51 unprivileged_userns_restriction
John Johansen edited this page 2024-10-30 10:11:25 +00:00

Introduction

Unprivileged user namespaces are a feature of the kernel that can be used to replace many of the uses of setuid and setguid programs, and also allow for applications to create more secure sandboxes.

Understanding why unprivileged user namespaces are a problem

While unprivileged user namespaces have been beneficial by reducing the need for setuid and setguid processes their underlying implementation presents several potential issues. The main issue is that unprivileged user namespaces are implemented in a way to fails open. This occurs in two ways the kernel surface exposed to a unprivileged user namespace is not fixed/controlled by the unprivileged user namespace, as the kernel evolves the set of interfaces grows and changes. The second way it fails open is that if a bug can be exploited it provides access to the entire system.

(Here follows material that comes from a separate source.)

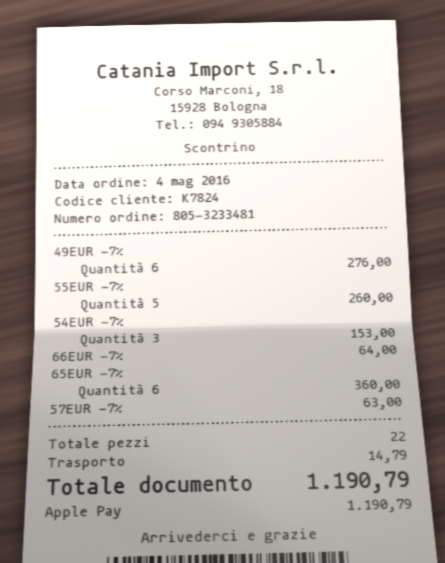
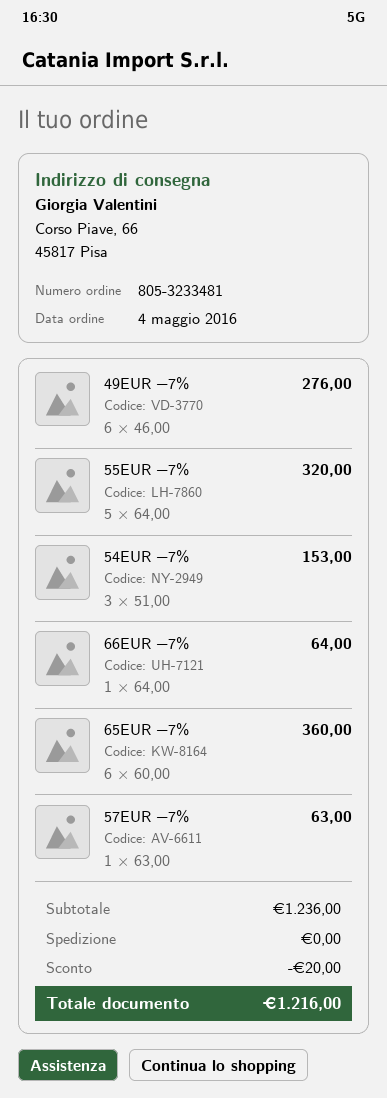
55EUR −7%: 5 for 260.00 -> 5 for 320.00
discount: none -> 20.00
shipping: 14.79 -> 0.00
total: 1190.79 -> 1216.00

To understand the issue at a deeper level it is necessary to understand that the kernel is shared between the "host" and the unprivileged user namespace. The security for unprivileged user namespaces is primarily base on linux capabilities which is an extension of posix capabilities. The Linux kernel uses capability checks extensively on all its interfaces (files, syscalls, ...), to control who can access a given interface. ????

Unprivileged user namespaces make many of these interfaces available to the unprivileged user via allowing them to create a user namespace that the user is "root" in.

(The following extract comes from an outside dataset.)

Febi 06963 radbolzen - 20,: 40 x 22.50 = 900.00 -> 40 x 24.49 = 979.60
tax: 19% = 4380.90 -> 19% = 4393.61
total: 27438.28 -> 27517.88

they expose kernel interfaces that are normally restricted to processes with privileged capabilities (root) to use by unprivileged users. Exposing more kernel interfaces than necessary to a process introduces additional security risks, and unfortunately unprivileged user namespaces are now broadly used as a step in several privilege escalation exploit chains. Basically even if unprivileged user namespaces are bug free, as long as any privileged kernel interface or combination of interfaces has a bug an unprivileged user can try to exploit that bug.

This has lead to many real world CVEs. Examples (to pick a few):

  • CVE-2024-1086: to exploit, needs to be able to add netfilter rules, granted by CAP_NET_ADMIN in a new user and network namespace.

  • CVE-2022-0185: to exploit, need to be able to mount a filesystem, granted by CAP_SYS_ADMIN in a user namespace.

  • CVE-2022-1015: to exploit, need to be able to add netfilter rules, granted by CAP_NET_ADMIN in a new user and network namespace.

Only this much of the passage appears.